Superlotação, condições indignas de existência, baixíssimas incidências de recuperação do infrator são apenas alguns dos pontos que já colocam em xeque o atual sistema jurídico baseado em penas de prisão.
Assim, a idéia do governo de indultar 18 mil presos (cerca de 13% da população carcerária) que não representam ameaça física para a sociedade é um paliativo muito bem-vindo. Ainda assim, um paliativo.
O problema, que diz respeito ao mundo inteiro, é que a maioria das legislações ainda trabalha com paradigmas do século 19, que já não dão mais conta de um mundo que se prepara para entrar no terceiro milênio.

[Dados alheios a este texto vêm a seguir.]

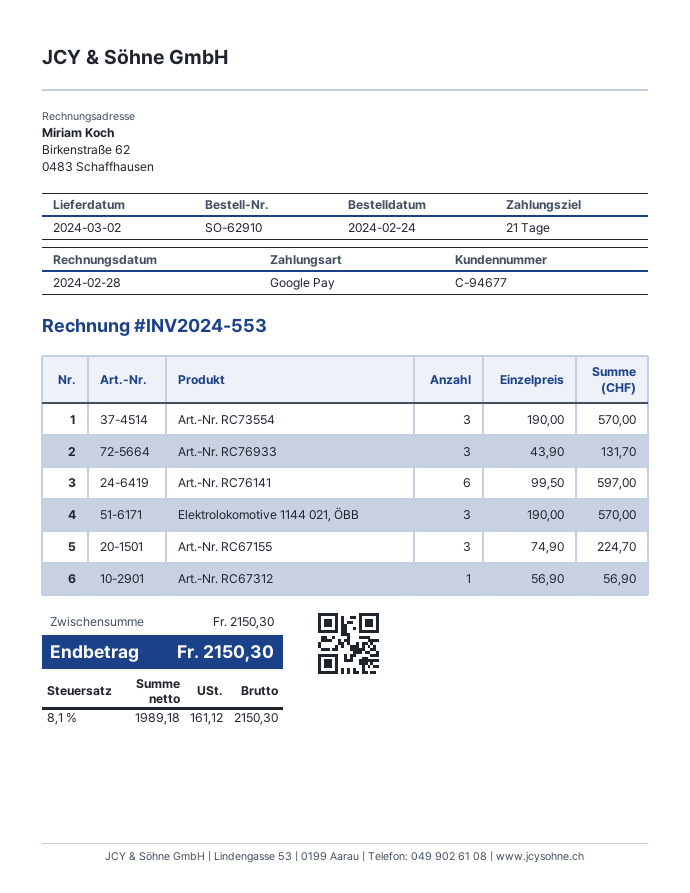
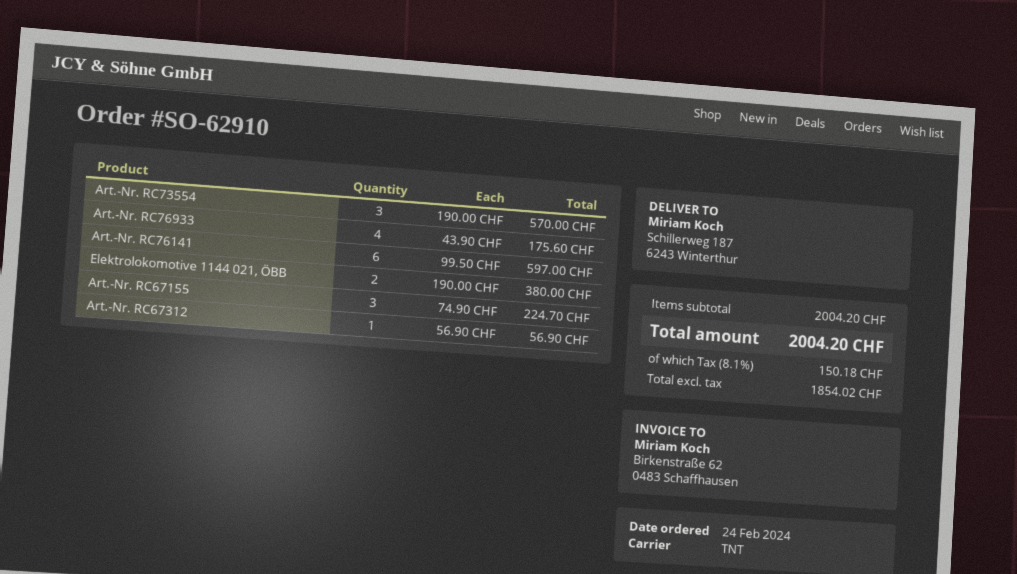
Art.-Nr. RC76933: 3 x 43.90 = 131.70 -> 4 x 43.90 = 175.60
Elektrolokomotive 1144 021, ÖBB: 3 x 190.00 = 570.00 -> 2 x 190.00 = 380.00
subtotal: 2150.30 -> 2004.20
net: 1989.18 -> 1854.02
tax: 8.1% = 161.12 -> 8.1% = 150.18
total: 2150.30 -> 2004.20

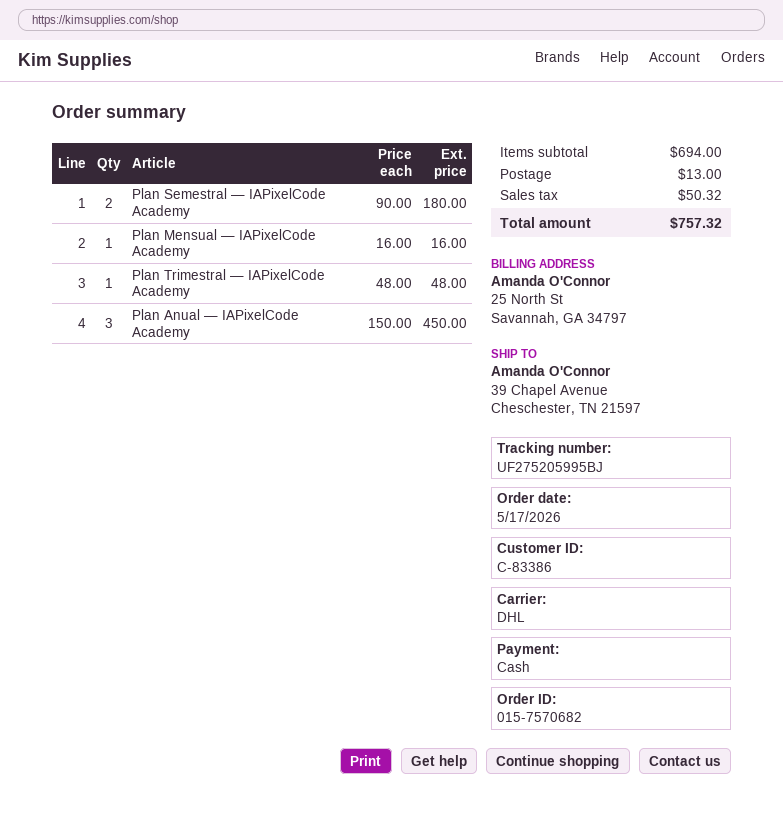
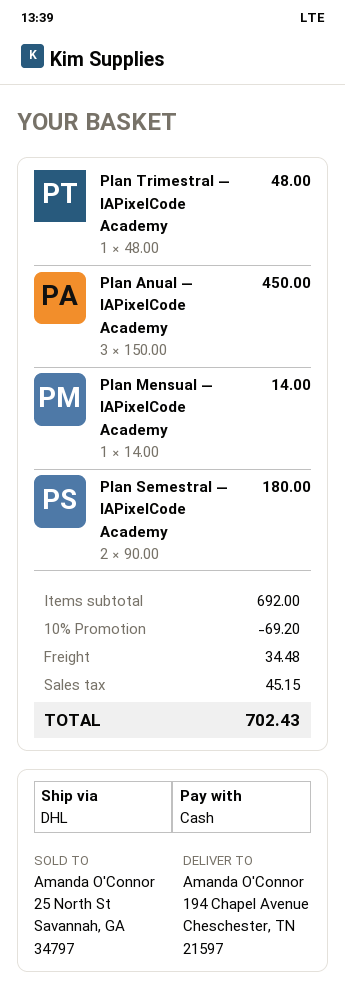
ship to: 39 Chapel Avenue, Cheschester, TN 21597 -> 194 Chapel Avenue, Cheschester, TN 21597
Plan Mensual — IAPixelCode Academy: 1 x 16.00 = 16.00 -> 1 x 14.00 = 14.00
subtotal: 694.00 -> 692.00
discount: none -> 10% = 69.20
shipping: 13.00 -> 34.48
tax: 50.32 -> 45.15
total: 757.32 -> 702.43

Até o século 18, praticamente inexistia o problema carcerário. A cela era o local onde o prisioneiro era depositado até que fosse julgado e, no mais das vezes, executado. A partir do 18, com as idéias humanistas de Cesare Beccaria, o crime passou a ser encarado como um ato deliberado visando a alguma vantagem que deveria ser refreado com uma punição proporcional ao delito. Penas exageradas, como a capital, eram não só desnecessárias como inúteis.
A partir da revolução francesa, esse conceito sofreu uma modificação, e a pena estabelecida para o criminoso passou a ser individualizada, com a instituição de circunstâncias agravantes e atenuantes e a inimputabilidade de crianças e loucos.
É preciso agora avançar ainda mais na individualização da pena, ampliando o leque de sanções possíveis -serviços comunitários, multas, suspensão de direitos- e evitando a privação da liberdade, reservando-a aos casos realmente irremediáveis.
Num Brasil que infelizmente ainda confunde justiça com vingança, essa necessária revolução jurídica é temerária, porque pode caminhar no sentido exatamente oposto, como lembrou recentemente o ministro Sepúlveda Pertence, presidente do STF.
O fato é que boa parte do mundo civilizado começa a rever sua legislação para torná-la adequada ao futuro. Aqui, há quem apregoe a volta a um passado pré-Beccaria.